TASK STATEMENT: From the line holding "[589,524,726,539] [90,554,181,569] have" to the final line of the entries, set down each line exactly, including both, and nothing more.

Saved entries
# # # # #
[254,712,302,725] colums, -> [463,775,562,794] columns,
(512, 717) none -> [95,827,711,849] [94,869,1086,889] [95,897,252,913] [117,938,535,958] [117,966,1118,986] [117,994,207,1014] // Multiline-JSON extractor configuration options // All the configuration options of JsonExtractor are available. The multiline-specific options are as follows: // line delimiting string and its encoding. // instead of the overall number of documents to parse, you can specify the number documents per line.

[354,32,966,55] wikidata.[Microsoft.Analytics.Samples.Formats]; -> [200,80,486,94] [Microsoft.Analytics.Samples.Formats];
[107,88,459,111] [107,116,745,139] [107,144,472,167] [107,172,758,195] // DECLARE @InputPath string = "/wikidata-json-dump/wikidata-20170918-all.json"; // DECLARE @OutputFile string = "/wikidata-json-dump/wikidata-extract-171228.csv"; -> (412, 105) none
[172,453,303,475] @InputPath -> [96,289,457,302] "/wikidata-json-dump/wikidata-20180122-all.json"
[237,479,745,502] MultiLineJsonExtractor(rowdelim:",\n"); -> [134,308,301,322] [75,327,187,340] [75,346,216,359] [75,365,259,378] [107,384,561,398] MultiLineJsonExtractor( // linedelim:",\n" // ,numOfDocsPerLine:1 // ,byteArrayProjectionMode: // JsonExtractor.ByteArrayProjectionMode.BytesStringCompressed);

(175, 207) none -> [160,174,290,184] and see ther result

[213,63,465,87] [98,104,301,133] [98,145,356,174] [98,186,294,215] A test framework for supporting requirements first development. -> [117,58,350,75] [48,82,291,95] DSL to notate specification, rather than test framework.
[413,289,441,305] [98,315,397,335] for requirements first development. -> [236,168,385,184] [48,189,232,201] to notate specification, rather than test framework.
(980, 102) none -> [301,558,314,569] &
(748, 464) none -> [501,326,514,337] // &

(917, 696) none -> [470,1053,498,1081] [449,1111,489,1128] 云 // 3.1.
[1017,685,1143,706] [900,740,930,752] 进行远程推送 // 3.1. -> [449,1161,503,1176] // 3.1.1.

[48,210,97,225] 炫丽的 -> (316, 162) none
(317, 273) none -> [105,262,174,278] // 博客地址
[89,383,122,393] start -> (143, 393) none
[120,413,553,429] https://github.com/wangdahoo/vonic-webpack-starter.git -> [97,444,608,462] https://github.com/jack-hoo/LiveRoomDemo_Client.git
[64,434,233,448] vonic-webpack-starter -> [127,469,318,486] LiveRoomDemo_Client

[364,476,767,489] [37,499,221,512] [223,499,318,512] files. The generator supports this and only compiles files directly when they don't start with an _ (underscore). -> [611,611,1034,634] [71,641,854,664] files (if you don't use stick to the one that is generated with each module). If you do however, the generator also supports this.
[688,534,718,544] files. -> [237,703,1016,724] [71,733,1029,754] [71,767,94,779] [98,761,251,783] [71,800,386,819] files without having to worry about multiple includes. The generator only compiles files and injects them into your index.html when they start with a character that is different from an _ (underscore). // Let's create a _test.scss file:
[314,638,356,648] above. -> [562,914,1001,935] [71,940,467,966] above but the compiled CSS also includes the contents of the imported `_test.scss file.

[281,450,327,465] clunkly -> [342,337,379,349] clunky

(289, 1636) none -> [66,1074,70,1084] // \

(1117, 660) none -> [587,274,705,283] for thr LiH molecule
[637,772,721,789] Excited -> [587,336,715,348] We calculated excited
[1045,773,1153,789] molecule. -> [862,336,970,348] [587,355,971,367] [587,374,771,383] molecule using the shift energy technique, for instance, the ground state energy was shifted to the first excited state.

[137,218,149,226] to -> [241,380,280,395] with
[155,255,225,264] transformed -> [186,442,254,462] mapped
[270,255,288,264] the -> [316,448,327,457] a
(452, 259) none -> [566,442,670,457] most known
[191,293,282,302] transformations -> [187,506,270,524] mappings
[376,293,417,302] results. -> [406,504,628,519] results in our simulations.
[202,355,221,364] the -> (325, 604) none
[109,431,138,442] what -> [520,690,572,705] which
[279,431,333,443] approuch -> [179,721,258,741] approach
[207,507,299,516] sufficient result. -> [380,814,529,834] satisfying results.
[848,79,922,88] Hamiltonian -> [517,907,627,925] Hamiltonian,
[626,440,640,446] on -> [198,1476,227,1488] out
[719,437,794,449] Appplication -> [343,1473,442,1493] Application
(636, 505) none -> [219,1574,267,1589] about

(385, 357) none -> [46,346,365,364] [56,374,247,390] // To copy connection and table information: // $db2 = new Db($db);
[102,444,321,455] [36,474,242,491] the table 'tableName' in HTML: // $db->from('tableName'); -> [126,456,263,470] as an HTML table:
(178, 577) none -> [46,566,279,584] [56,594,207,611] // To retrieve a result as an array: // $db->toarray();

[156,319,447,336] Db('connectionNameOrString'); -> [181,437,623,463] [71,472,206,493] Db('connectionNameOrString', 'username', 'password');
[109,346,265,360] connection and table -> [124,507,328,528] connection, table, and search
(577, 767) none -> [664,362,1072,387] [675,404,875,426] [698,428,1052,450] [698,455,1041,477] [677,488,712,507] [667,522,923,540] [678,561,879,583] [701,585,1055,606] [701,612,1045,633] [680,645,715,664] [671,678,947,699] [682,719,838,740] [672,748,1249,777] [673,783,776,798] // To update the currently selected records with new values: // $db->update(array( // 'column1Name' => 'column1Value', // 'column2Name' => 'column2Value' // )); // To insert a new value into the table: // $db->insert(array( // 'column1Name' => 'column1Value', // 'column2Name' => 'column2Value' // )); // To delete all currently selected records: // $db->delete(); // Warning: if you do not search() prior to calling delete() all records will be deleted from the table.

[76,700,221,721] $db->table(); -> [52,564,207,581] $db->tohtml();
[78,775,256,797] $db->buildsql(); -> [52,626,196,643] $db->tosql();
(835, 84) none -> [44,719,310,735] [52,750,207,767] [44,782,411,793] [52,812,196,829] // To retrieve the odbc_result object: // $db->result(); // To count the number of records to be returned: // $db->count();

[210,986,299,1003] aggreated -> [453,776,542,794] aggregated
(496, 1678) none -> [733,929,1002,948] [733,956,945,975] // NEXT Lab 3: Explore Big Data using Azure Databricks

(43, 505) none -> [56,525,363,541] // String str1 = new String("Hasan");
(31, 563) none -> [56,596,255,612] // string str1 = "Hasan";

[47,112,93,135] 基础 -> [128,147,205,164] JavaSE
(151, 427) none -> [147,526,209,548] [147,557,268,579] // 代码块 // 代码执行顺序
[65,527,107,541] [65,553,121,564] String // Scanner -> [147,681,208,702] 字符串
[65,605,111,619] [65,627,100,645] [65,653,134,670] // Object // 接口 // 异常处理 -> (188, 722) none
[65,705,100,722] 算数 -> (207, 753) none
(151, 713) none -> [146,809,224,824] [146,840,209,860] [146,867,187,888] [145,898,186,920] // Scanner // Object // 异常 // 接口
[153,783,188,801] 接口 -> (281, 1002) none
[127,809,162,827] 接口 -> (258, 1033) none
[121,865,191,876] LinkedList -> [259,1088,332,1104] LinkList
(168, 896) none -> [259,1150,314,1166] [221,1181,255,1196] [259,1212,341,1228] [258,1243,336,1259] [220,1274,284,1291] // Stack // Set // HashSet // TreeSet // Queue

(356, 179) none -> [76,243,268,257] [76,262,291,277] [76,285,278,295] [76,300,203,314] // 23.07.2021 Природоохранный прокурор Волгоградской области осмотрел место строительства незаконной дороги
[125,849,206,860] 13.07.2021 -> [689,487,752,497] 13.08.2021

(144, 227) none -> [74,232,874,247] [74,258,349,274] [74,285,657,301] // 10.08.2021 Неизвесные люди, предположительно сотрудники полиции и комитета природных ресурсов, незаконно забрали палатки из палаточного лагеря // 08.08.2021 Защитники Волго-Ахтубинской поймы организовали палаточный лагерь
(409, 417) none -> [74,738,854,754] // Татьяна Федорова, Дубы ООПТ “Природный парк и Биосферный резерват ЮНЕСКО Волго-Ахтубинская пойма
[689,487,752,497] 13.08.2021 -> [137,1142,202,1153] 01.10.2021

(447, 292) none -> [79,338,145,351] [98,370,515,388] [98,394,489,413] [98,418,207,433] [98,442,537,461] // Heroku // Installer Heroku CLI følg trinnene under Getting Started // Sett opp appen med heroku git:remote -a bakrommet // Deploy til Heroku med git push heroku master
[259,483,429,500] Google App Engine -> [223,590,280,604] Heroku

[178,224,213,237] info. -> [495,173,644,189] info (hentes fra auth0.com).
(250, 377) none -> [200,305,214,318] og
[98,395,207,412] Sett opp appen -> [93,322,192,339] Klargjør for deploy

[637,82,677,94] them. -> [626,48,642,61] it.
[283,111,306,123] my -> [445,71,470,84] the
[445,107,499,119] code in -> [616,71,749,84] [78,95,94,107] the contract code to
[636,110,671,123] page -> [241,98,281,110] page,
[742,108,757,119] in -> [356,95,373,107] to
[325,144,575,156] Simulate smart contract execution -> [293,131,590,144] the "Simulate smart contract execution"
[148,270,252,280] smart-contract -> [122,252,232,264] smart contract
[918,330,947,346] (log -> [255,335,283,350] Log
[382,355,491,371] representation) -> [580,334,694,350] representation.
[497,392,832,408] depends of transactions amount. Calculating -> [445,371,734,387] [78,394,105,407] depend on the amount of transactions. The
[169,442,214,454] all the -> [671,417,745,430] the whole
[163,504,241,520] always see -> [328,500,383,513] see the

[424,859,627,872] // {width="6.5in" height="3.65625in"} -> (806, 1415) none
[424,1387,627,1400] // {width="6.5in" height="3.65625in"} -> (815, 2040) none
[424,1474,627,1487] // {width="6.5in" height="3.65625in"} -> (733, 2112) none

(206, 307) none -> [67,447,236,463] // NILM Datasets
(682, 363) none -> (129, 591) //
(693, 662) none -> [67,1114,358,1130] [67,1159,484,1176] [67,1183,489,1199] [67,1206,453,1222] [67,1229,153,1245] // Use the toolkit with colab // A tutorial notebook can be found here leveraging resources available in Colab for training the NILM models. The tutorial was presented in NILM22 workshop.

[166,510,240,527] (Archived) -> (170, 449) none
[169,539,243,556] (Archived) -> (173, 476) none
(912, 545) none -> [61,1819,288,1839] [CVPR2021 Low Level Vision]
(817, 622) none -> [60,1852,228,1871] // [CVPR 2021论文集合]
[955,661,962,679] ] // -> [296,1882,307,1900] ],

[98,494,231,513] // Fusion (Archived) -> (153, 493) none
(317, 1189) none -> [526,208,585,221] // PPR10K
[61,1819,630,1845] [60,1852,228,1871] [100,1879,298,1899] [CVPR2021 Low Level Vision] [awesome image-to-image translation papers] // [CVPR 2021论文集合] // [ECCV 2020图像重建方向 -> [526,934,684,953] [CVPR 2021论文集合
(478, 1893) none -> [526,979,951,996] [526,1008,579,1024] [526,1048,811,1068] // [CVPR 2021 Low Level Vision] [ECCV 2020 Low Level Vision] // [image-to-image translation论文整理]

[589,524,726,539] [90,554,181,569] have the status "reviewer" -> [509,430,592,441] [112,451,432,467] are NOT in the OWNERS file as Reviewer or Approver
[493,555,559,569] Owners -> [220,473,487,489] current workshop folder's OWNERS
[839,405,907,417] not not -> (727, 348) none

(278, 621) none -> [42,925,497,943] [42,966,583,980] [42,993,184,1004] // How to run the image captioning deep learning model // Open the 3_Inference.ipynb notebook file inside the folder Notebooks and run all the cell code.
# # # # #
RESPONSE BELOW:
[589,524,726,539] [90,554,181,569] have the status "reviewer" -> [509,430,592,441] [112,451,432,467] are NOT in the OWNERS file as Reviewer or Approver
[493,555,559,569] Owners -> [220,473,487,489] current workshop folder's OWNERS
[839,405,907,417] not not -> (727, 348) none

(278, 621) none -> [42,925,497,943] [42,966,583,980] [42,993,184,1004] // How to run the image captioning deep learning model // Open the 3_Inference.ipynb notebook file inside the folder Notebooks and run all the cell code.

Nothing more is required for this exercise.